La réforme des retraites devait avoir des effets financiers à la baisse sur les comptes de la sécurité sociale seulement à partir de 2025, à hauteur de 1 milliard d'euros, pour finalement atteindre une économie de 7 milliards d'euros en 2030, selon l'étude d'impact accompagnant le projet de loi. Ces estimations sont toutefois probablement trop optimistes, d'autant qu'elles ne tiennent pas compte notamment des modifications de comportement constatées en 2023, c'est-à-dire des départs en retraite plus importants que prévu par anticipation des effets de la réforme des retraites.

De plus, conformément à l'article 15 de la LFSS pour 2024, un nouveau schéma de financement est prévu pour les régimes spéciaux fermés soit par la réforme des retraites (régimes de la Banque de France, de la RATP, des Industries électriques et gazières et des employés et clercs notaires) soit précédemment (régime de la SNCF, des Mines etc.).
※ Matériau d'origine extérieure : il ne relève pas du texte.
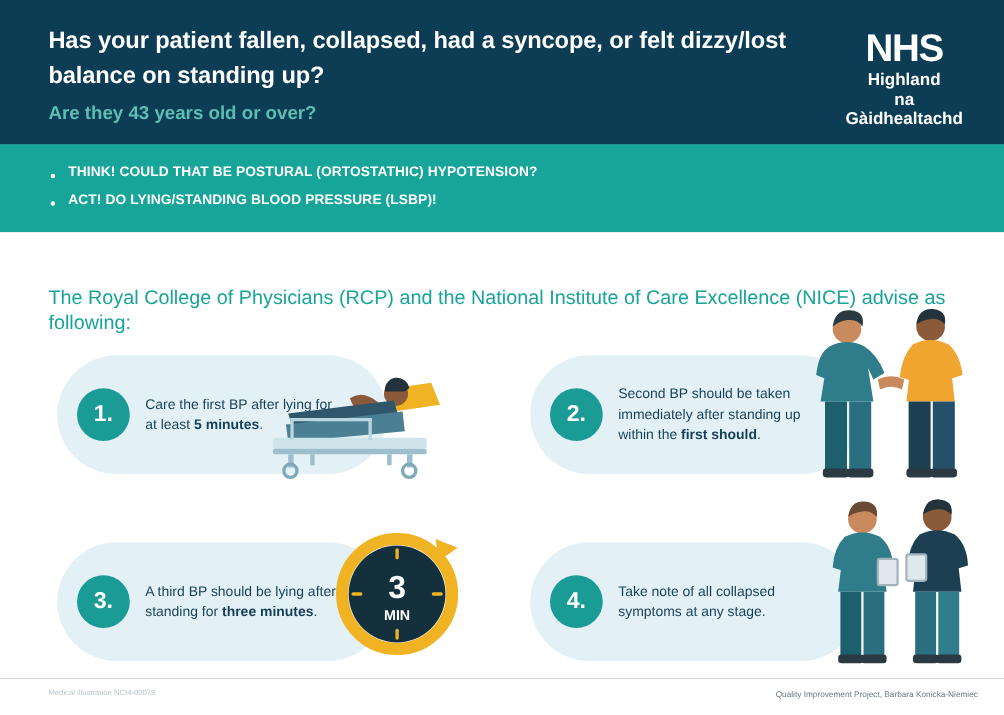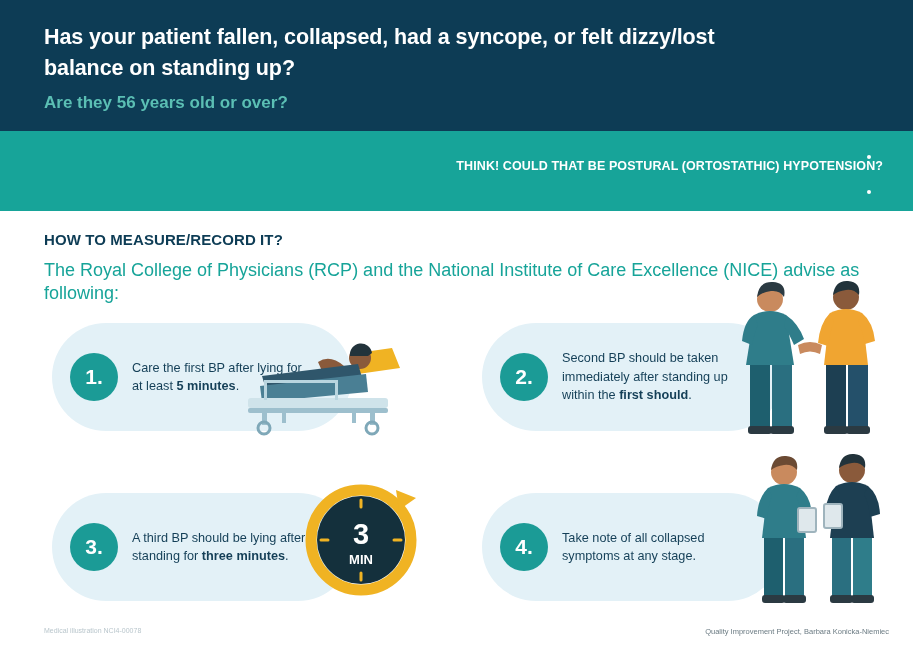"NHS" div.nhs-logo { html: none -> <div> <span>NHS</span> <span>Highland</span> <span>na Gàidhealtachd</span> </div> }
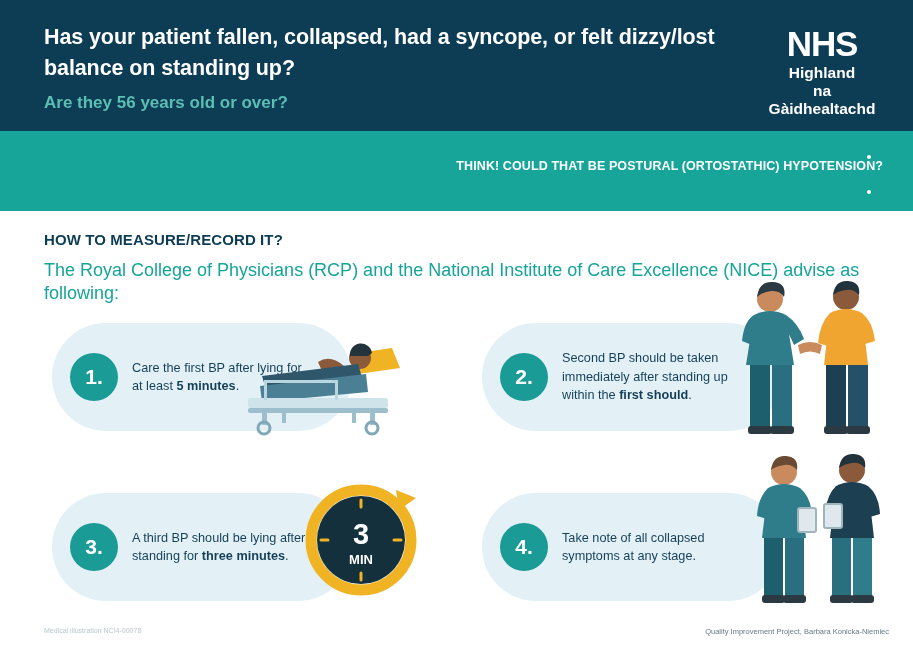"Are they 56 years old" div.header-sub { text: 56 -> 43 }
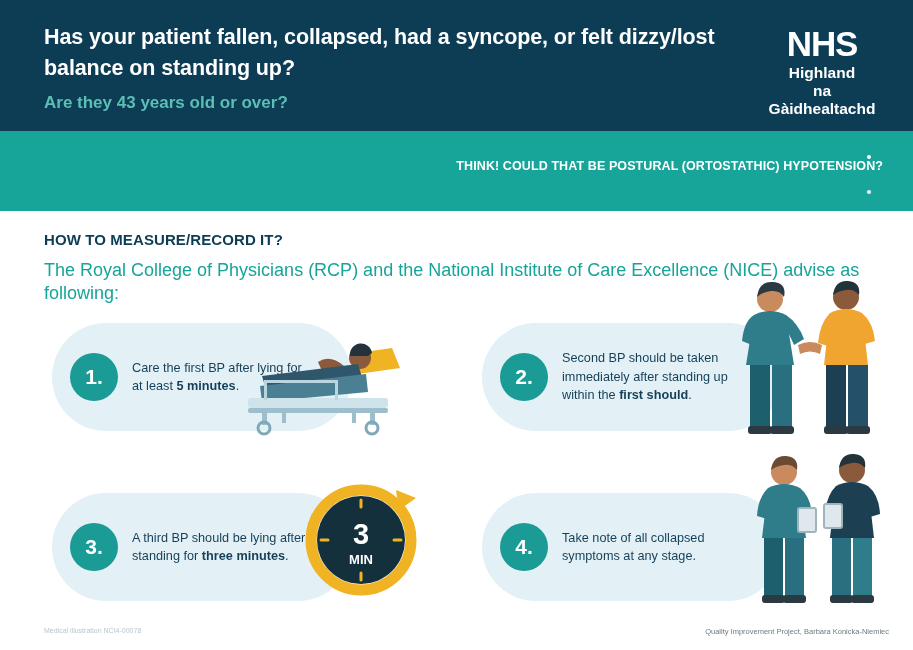"THINK! COULD THAT BE POSTURAL" .teal-item { align-items: flex-end -> center; flex-direction: column -> none }
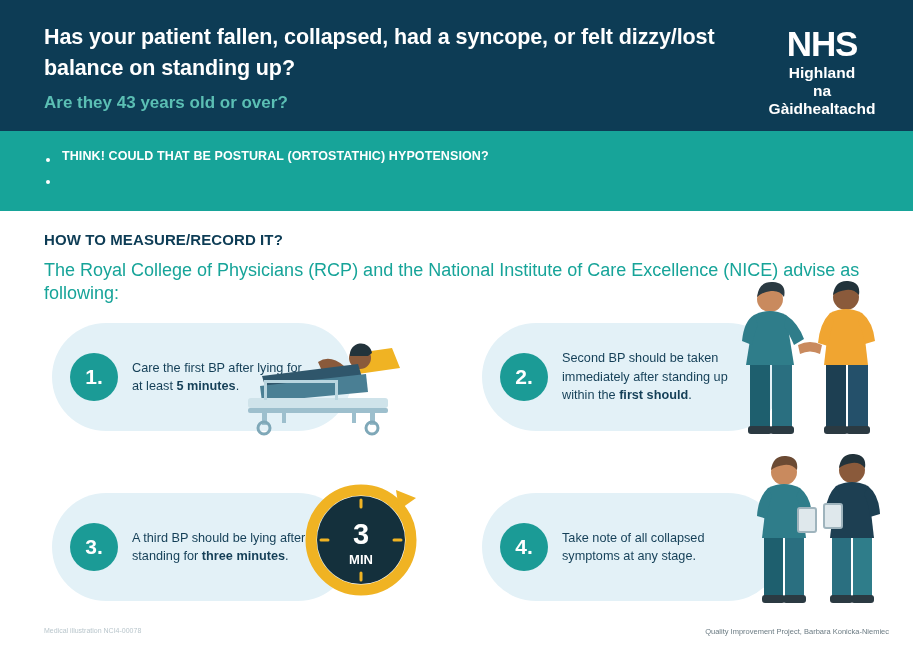"ACT! DO LYING/STANDING BLOOD PRESSURE" span.teal-item-text { html: none -> <span>ACT! DO LYING/STANDING BLOOD PRESSURE (LSBP)!</span> }
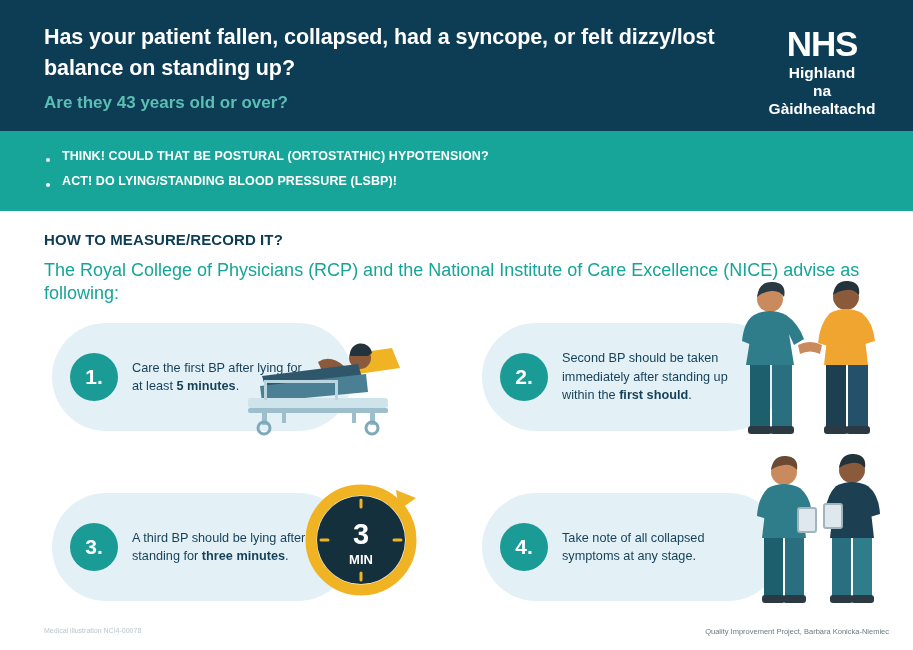"HOW TO MEASURE/RECORD IT?" div.section-title { html: <div>HOW TO MEASURE/RECORD IT?</div> -> none }
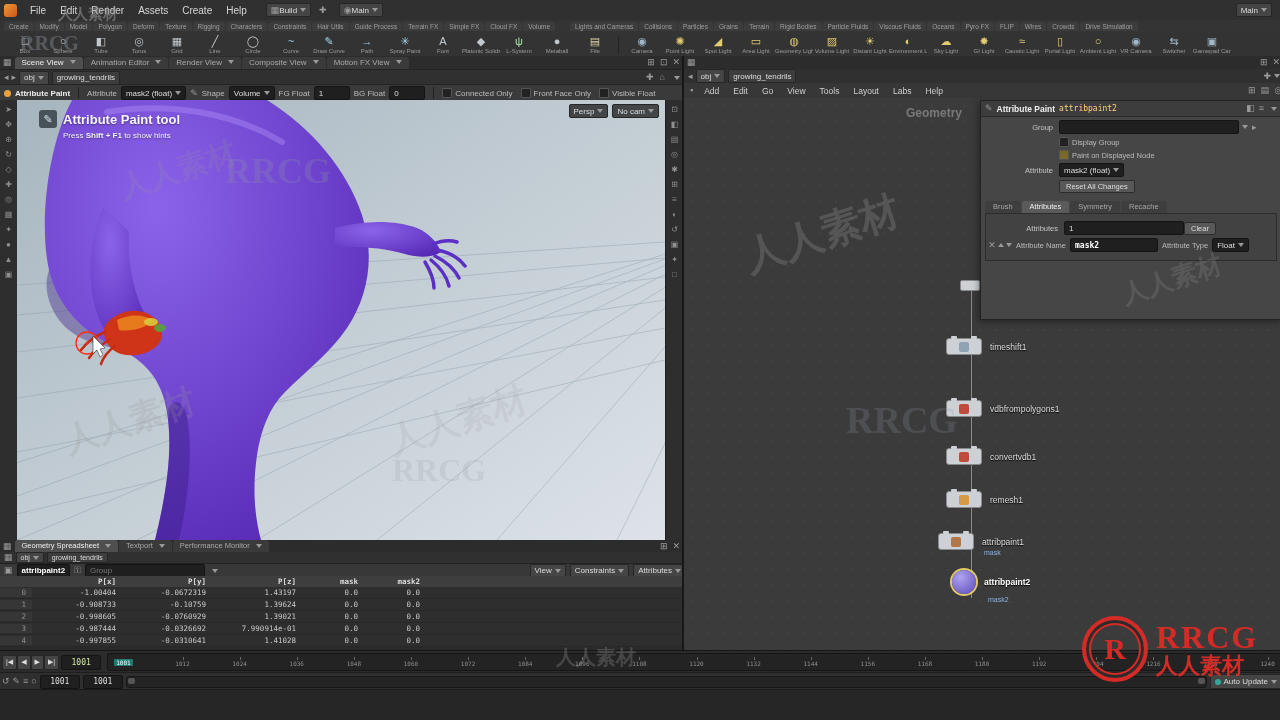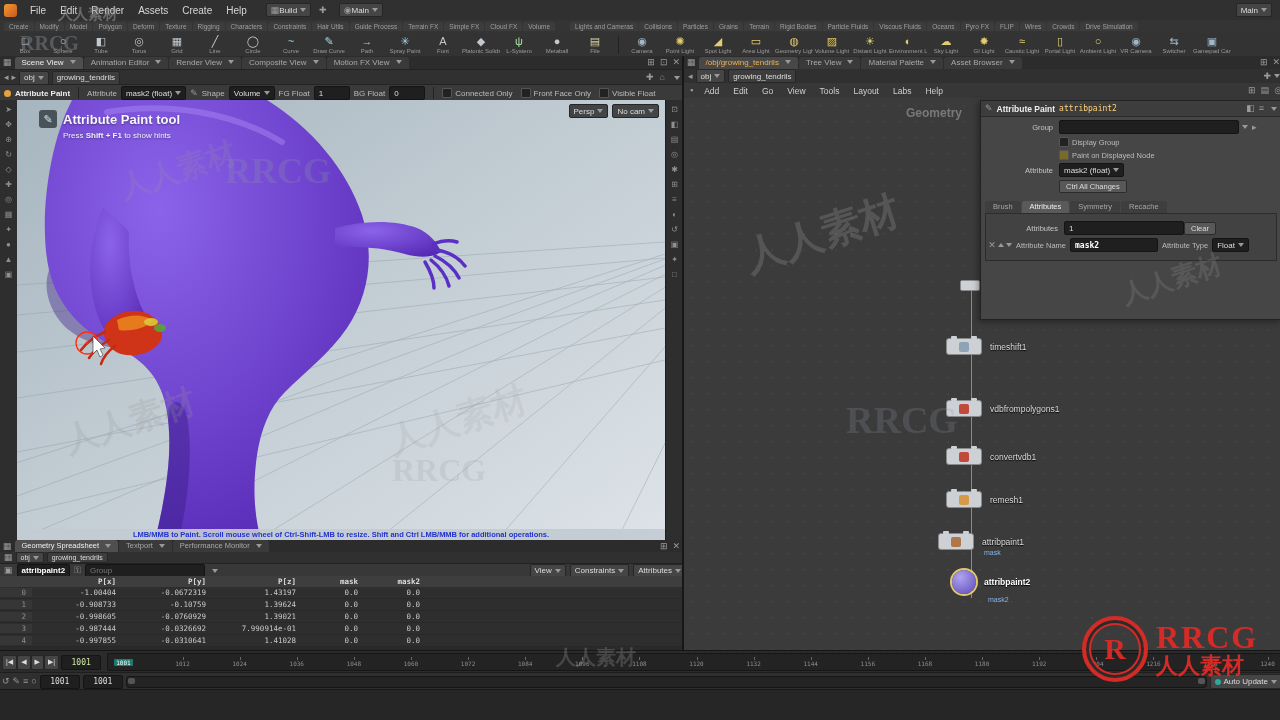"/obj/growing_tendrils" div.row { html: <div> <span> <span>/obj/growing_tendrils</span> <span></span> </span> <span> <span>Tree View</span> <span></span> </span> <span> <span>Material Palette</span> <span></span> </span> <span> <span>Asset Browser</span> <span></span> </span> </div> -> none }
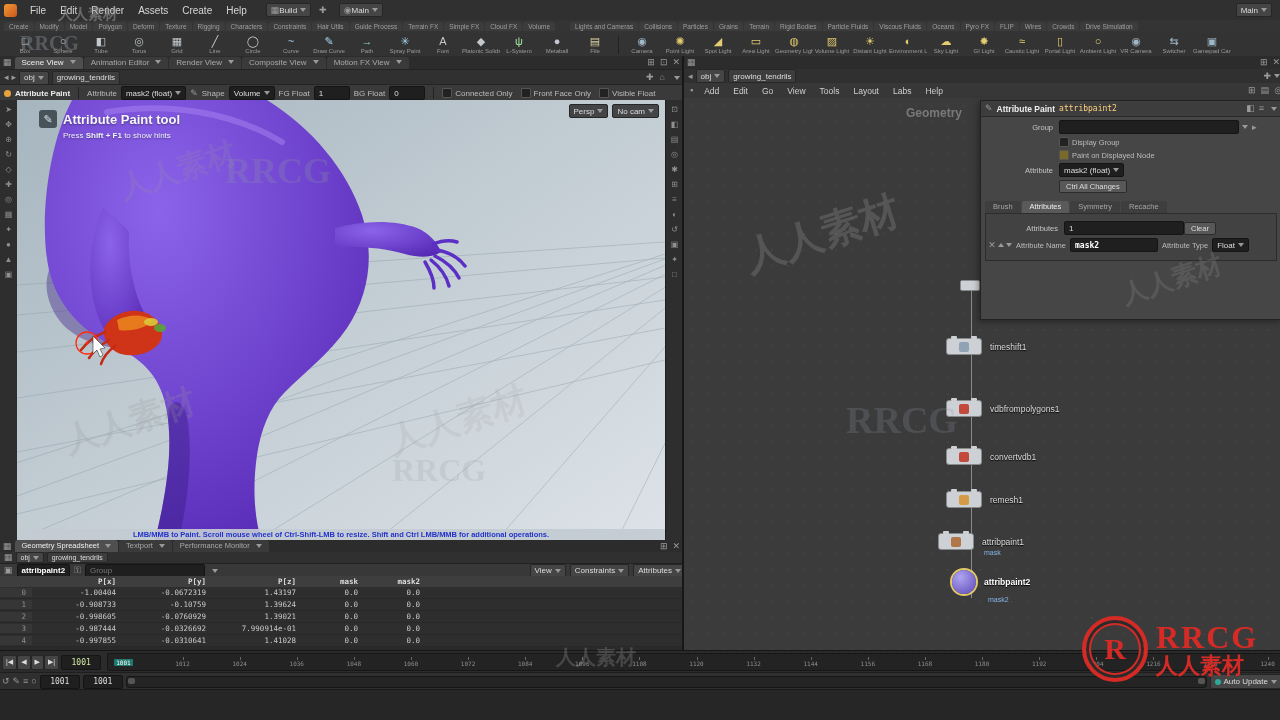"Ctrl All Changes" span.btn { text: Ctrl -> Reset }
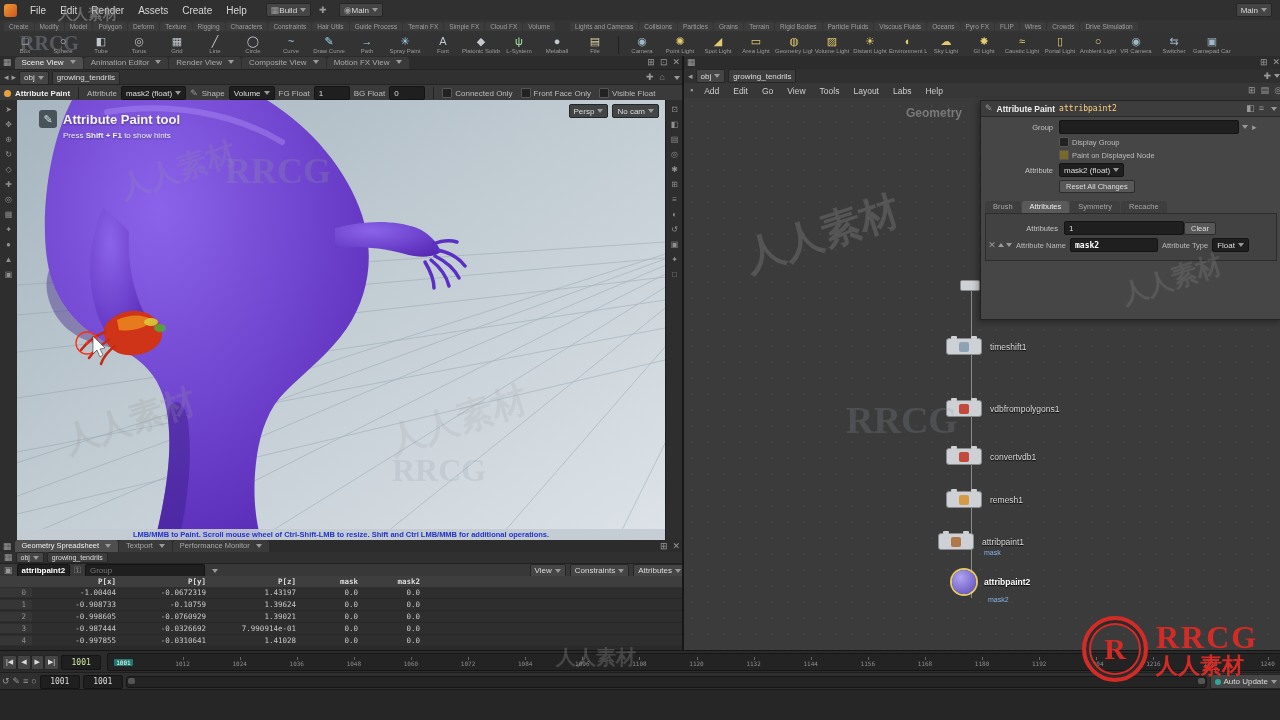"LMB/MMB to Paint. Scroll mouse" div.abs { html: <div> <span>LMB/MMB to Paint. Scroll mouse wheel of Ctrl-Shift-LMB to resize. Shift and Ctrl LMB/MMB for additional operations.</span> </div> -> none }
Les déficits des régimes seraient couverts non plus directement par l'État, mais par le régime général, en contrepartie normalement d'une compensation « intégrale » de l'État. La Cour des comptes relève toutefois que « rien ne permet de s'assurer que la mise en place du système sera durablement neutre pour le régime général ». La mise en extinction des régimes spéciaux constitue ainsi une source potentielle de dépenses supplémentaires pour la sécurité sociale, alimentant son déficit excessif.